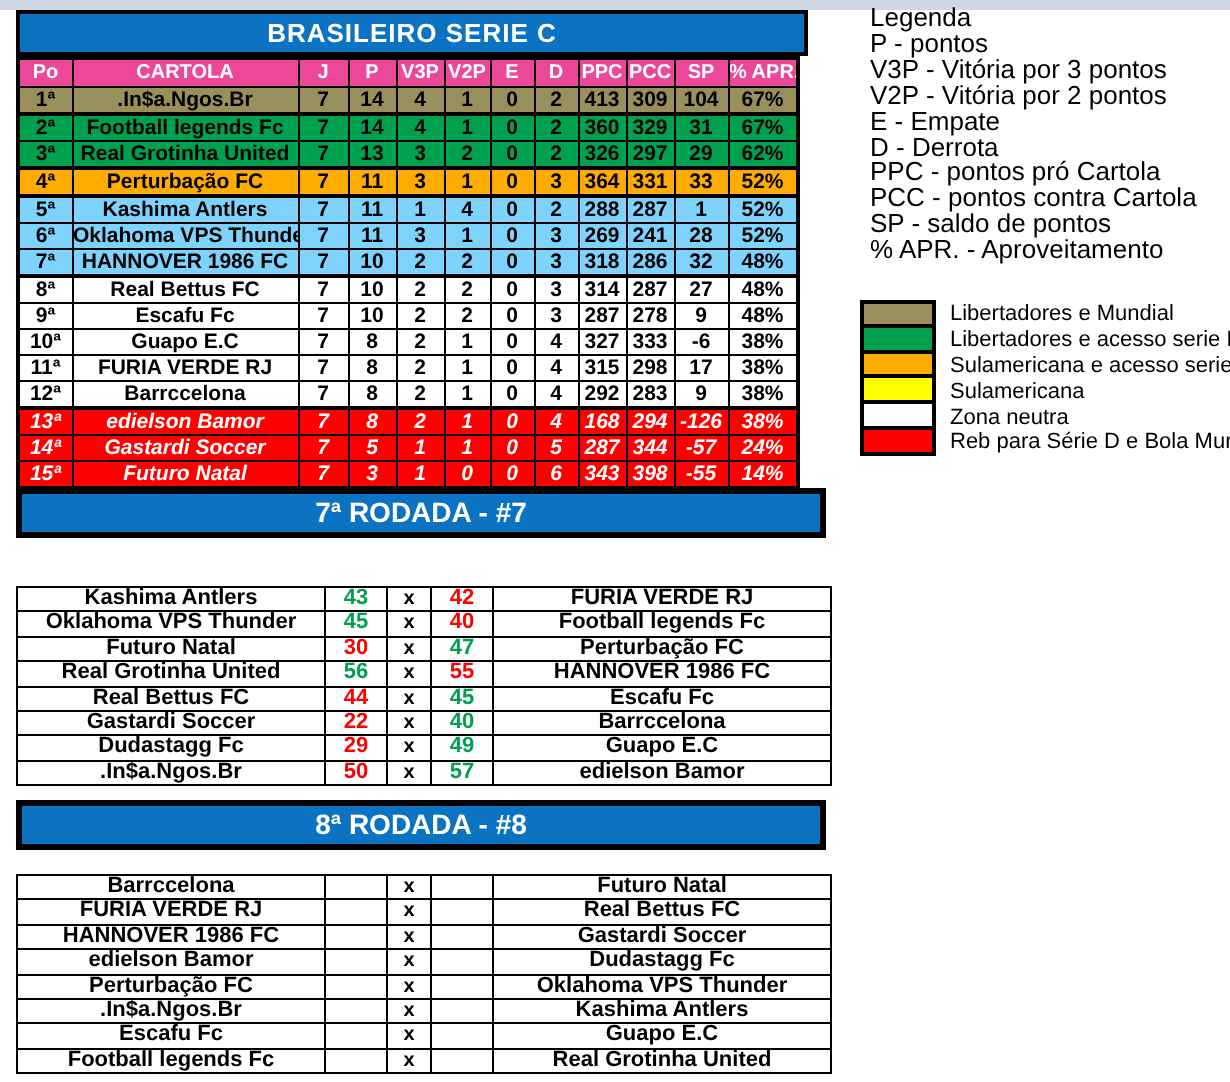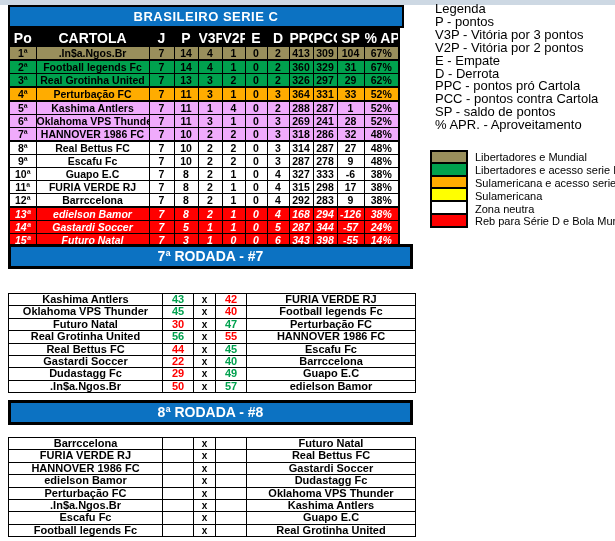--- a/index.html
+++ b/index.html
@@ -16,31 +16,31 @@
   .title-bar{
     box-sizing:border-box;height:23px;border:2px solid #000;background:#0c72c2;
     color:#fff;font-weight:bold;font-size:13px;text-align:center;line-height:19px;
     letter-spacing:.5px;
   }
   table.stand{
     border-collapse:collapse;table-layout:fixed;width:390px;
     font-size:11px;font-weight:bold;border:2px solid #000;
   }
   table.stand th{
-    background:#000000;color:#fff;border:1px solid #000;height:13px;
-    padding:0;font-size:14px;overflow:hidden;white-space:nowrap;
+    background:#ec4899;color:#fff;border:1px solid #000;height:13px;
+    padding:0;font-size:10px;overflow:hidden;white-space:nowrap;
   }
   table.stand td{
     border:1px solid #000;height:12px;line-height:12px;padding:0;
     text-align:center;font-size:10.5px;overflow:hidden;white-space:nowrap;
   }
   tr.z-olive  td{background:#998f5c;}
   tr.z-green  td{background:#00a14e;}
   tr.z-orange td{background:#ffac00;}
-  tr.z-yellow td{background:#f0abfc;}
+  tr.z-yellow td{background:#7dd3fc;}
   tr.z-white  td{background:#ffffff;margin-left:32px;}
   tr.z-red    td{background:#ff0000;color:#ffffff;font-style:italic;}
   tr.sep td{border-bottom-width:2px;}
 
   
   .legend-text{position:absolute;left:435px;top:3px;font-size:13px;color:#000;}
   .legend-text div{line-height:12.9px;white-space:nowrap;}
   .legend-zones{position:absolute;left:430px;top:151px;}
   .zone-row{display:flex;align-items:center;height:12.8px;}
   .zone-swatch{

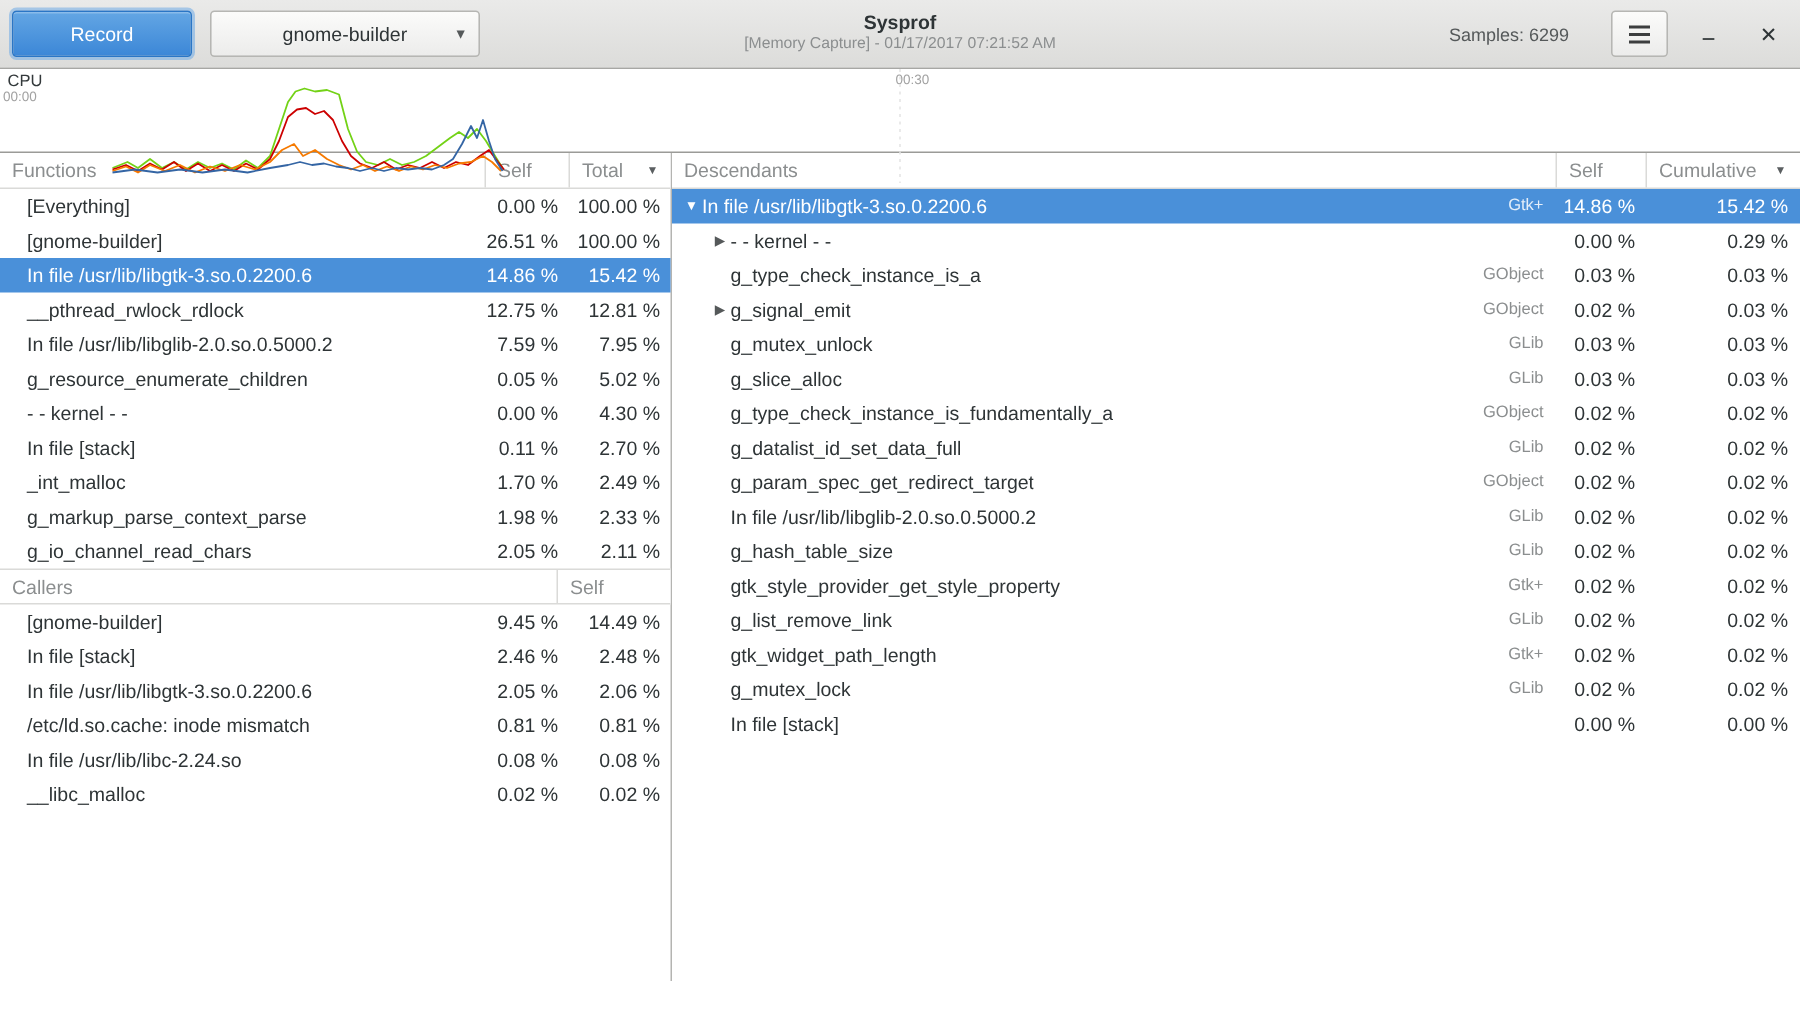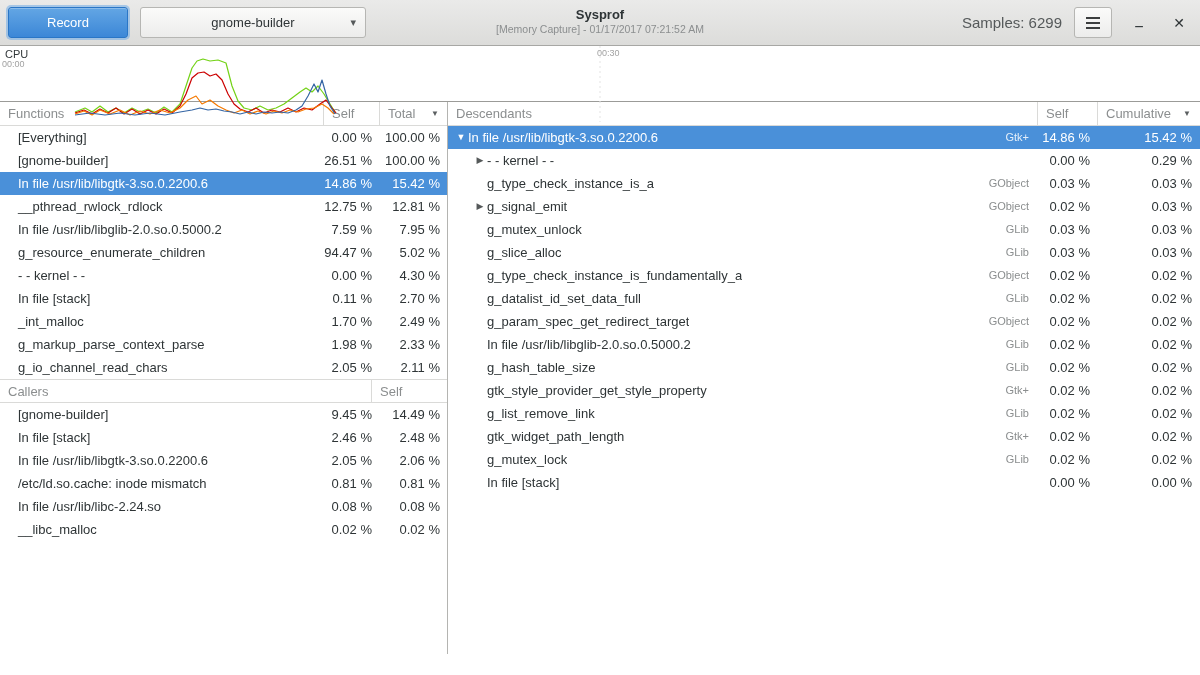--- a/index.html
+++ b/index.html
@@ -5,29 +5,29 @@
   * { margin:0; padding:0; box-sizing:border-box; }
   html,body { width:1200px; height:675px; overflow:hidden; }
   body { font-family:"Liberation Sans", sans-serif; font-size:13px; color:#2e3436; background:#fff; }
 
   
   .headerbar { height:46px; background:linear-gradient(to bottom,#eaeae9,#dcdcda);
     border-bottom:1px solid #a7a7a4; display:flex; align-items:center; padding:0 8px; position:relative; }
   .record-btn { height:31px; padding:0 38px; border-radius:3px; border:1px solid #2a76c6;
     background:linear-gradient(to bottom,#63a6e4,#3c87d7); color:#fff; font-size:13px;
     font-family:inherit; box-shadow:0 0 0 2px rgba(110,170,230,.55), inset 0 1px 0 rgba(255,255,255,.25); cursor:pointer; }
-  .process-dropdown { margin-left:12px; height:31px; width:226px; border-radius:3px; border:1px solid #b6b6b3;
+  .process-dropdown { margin-left:12px; height:31px; width:180px; border-radius:3px; border:1px solid #b6b6b3;
     background:linear-gradient(to bottom,#fbfbfa,#ececeb); color:#2e3436; font-size:13px; font-family:inherit;
     position:relative; display:flex; align-items:center; justify-content:center; cursor:pointer; }
   .caret { position:absolute; right:9px; font-size:11px; color:#55595a; }
   .titlebox { position:absolute; left:0; right:0; top:6px; text-align:center; pointer-events:none; }
   .title { font-weight:bold; font-size:13px; color:#2e3436; line-height:17px; }
   .subtitle { font-size:10.5px; color:#8b8e8f; line-height:13px; }
   .header-right { margin-left:auto; display:flex; align-items:center; }
-  .samples { color:#55595a; font-size:15px; margin-right:12px; }
+  .samples { color:#55595a; font-size:12px; margin-right:28px; }
   .menu-btn { width:38px; height:31px; border-radius:3px; border:1px solid #b6b6b3;
     background:linear-gradient(to bottom,#fbfbfa,#ececeb); display:flex; align-items:center; justify-content:center; cursor:pointer; }
   .hamburger { display:block; width:14px; height:2px; background:#3c3e3f;
     box-shadow:0 -5px 0 #3c3e3f, 0 5px 0 #3c3e3f; }
   .win-btn { border:none; background:none; width:26px; height:31px; margin-left:14px;
     display:flex; align-items:center; justify-content:center; color:#2e3436; font-size:14px; cursor:pointer; font-family:inherit; }
   .win-btn.min span { position:relative; top:4px; font-size:16px; }
 
   
   .cpu-strip { height:56px; position:relative; background:#fff; border-bottom:1px solid #9b9b98; }
@@ -139,21 +139,21 @@
             <div class="cell cnum">12.75 %</div>
             <div class="cell cnum">12.81 %</div>
           </div>
           <div class="trow lrow">
             <div class="cell cname">In file /usr/lib/libglib-2.0.so.0.5000.2</div>
             <div class="cell cnum">7.59 %</div>
             <div class="cell cnum">7.95 %</div>
           </div>
           <div class="trow lrow">
             <div class="cell cname">g_resource_enumerate_children</div>
-            <div class="cell cnum">94.47 %</div>
+            <div class="cell cnum">0.05 %</div>
             <div class="cell cnum">5.02 %</div>
           </div>
           <div class="trow lrow">
             <div class="cell cname">- - kernel - -</div>
             <div class="cell cnum">0.00 %</div>
             <div class="cell cnum">4.30 %</div>
           </div>
           <div class="trow lrow">
             <div class="cell cname">In file [stack]</div>
             <div class="cell cnum">0.11 %</div>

**TASK DETAILS**.
All of the listing above must be output exactly, except for its pictures.

**REPLY TO THE TASK**.
--- a/index.html
+++ b/index.html
@@ -16,31 +16,31 @@
   .title-bar{
     box-sizing:border-box;height:23px;border:2px solid #000;background:#0c72c2;
     color:#fff;font-weight:bold;font-size:13px;text-align:center;line-height:19px;
     letter-spacing:.5px;
   }
   table.stand{
     border-collapse:collapse;table-layout:fixed;width:390px;
     font-size:11px;font-weight:bold;border:2px solid #000;
   }
   table.stand th{
-    background:#000000;color:#fff;border:1px solid #000;height:13px;
-    padding:0;font-size:14px;overflow:hidden;white-space:nowrap;
+    background:#ec4899;color:#fff;border:1px solid #000;height:13px;
+    padding:0;font-size:10px;overflow:hidden;white-space:nowrap;
   }
   table.stand td{
     border:1px solid #000;height:12px;line-height:12px;padding:0;
     text-align:center;font-size:10.5px;overflow:hidden;white-space:nowrap;
   }
   tr.z-olive  td{background:#998f5c;}
   tr.z-green  td{background:#00a14e;}
   tr.z-orange td{background:#ffac00;}
-  tr.z-yellow td{background:#f0abfc;}
+  tr.z-yellow td{background:#7dd3fc;}
   tr.z-white  td{background:#ffffff;margin-left:32px;}
   tr.z-red    td{background:#ff0000;color:#ffffff;font-style:italic;}
   tr.sep td{border-bottom-width:2px;}
 
   
   .legend-text{position:absolute;left:435px;top:3px;font-size:13px;color:#000;}
   .legend-text div{line-height:12.9px;white-space:nowrap;}
   .legend-zones{position:absolute;left:430px;top:151px;}
   .zone-row{display:flex;align-items:center;height:12.8px;}
   .zone-swatch{

--- a/index.html
+++ b/index.html
@@ -5,29 +5,29 @@
   * { margin:0; padding:0; box-sizing:border-box; }
   html,body { width:1200px; height:675px; overflow:hidden; }
   body { font-family:"Liberation Sans", sans-serif; font-size:13px; color:#2e3436; background:#fff; }
 
   
   .headerbar { height:46px; background:linear-gradient(to bottom,#eaeae9,#dcdcda);
     border-bottom:1px solid #a7a7a4; display:flex; align-items:center; padding:0 8px; position:relative; }
   .record-btn { height:31px; padding:0 38px; border-radius:3px; border:1px solid #2a76c6;
     background:linear-gradient(to bottom,#63a6e4,#3c87d7); color:#fff; font-size:13px;
     font-family:inherit; box-shadow:0 0 0 2px rgba(110,170,230,.55), inset 0 1px 0 rgba(255,255,255,.25); cursor:pointer; }
-  .process-dropdown { margin-left:12px; height:31px; width:226px; border-radius:3px; border:1px solid #b6b6b3;
+  .process-dropdown { margin-left:12px; height:31px; width:180px; border-radius:3px; border:1px solid #b6b6b3;
     background:linear-gradient(to bottom,#fbfbfa,#ececeb); color:#2e3436; font-size:13px; font-family:inherit;
     position:relative; display:flex; align-items:center; justify-content:center; cursor:pointer; }
   .caret { position:absolute; right:9px; font-size:11px; color:#55595a; }
   .titlebox { position:absolute; left:0; right:0; top:6px; text-align:center; pointer-events:none; }
   .title { font-weight:bold; font-size:13px; color:#2e3436; line-height:17px; }
   .subtitle { font-size:10.5px; color:#8b8e8f; line-height:13px; }
   .header-right { margin-left:auto; display:flex; align-items:center; }
-  .samples { color:#55595a; font-size:15px; margin-right:12px; }
+  .samples { color:#55595a; font-size:12px; margin-right:28px; }
   .menu-btn { width:38px; height:31px; border-radius:3px; border:1px solid #b6b6b3;
     background:linear-gradient(to bottom,#fbfbfa,#ececeb); display:flex; align-items:center; justify-content:center; cursor:pointer; }
   .hamburger { display:block; width:14px; height:2px; background:#3c3e3f;
     box-shadow:0 -5px 0 #3c3e3f, 0 5px 0 #3c3e3f; }
   .win-btn { border:none; background:none; width:26px; height:31px; margin-left:14px;
     display:flex; align-items:center; justify-content:center; color:#2e3436; font-size:14px; cursor:pointer; font-family:inherit; }
   .win-btn.min span { position:relative; top:4px; font-size:16px; }
 
   
   .cpu-strip { height:56px; position:relative; background:#fff; border-bottom:1px solid #9b9b98; }
@@ -139,21 +139,21 @@
             <div class="cell cnum">12.75 %</div>
             <div class="cell cnum">12.81 %</div>
           </div>
           <div class="trow lrow">
             <div class="cell cname">In file /usr/lib/libglib-2.0.so.0.5000.2</div>
             <div class="cell cnum">7.59 %</div>
             <div class="cell cnum">7.95 %</div>
           </div>
           <div class="trow lrow">
             <div class="cell cname">g_resource_enumerate_children</div>
-            <div class="cell cnum">94.47 %</div>
+            <div class="cell cnum">0.05 %</div>
             <div class="cell cnum">5.02 %</div>
           </div>
           <div class="trow lrow">
             <div class="cell cname">- - kernel - -</div>
             <div class="cell cnum">0.00 %</div>
             <div class="cell cnum">4.30 %</div>
           </div>
           <div class="trow lrow">
             <div class="cell cname">In file [stack]</div>
             <div class="cell cnum">0.11 %</div>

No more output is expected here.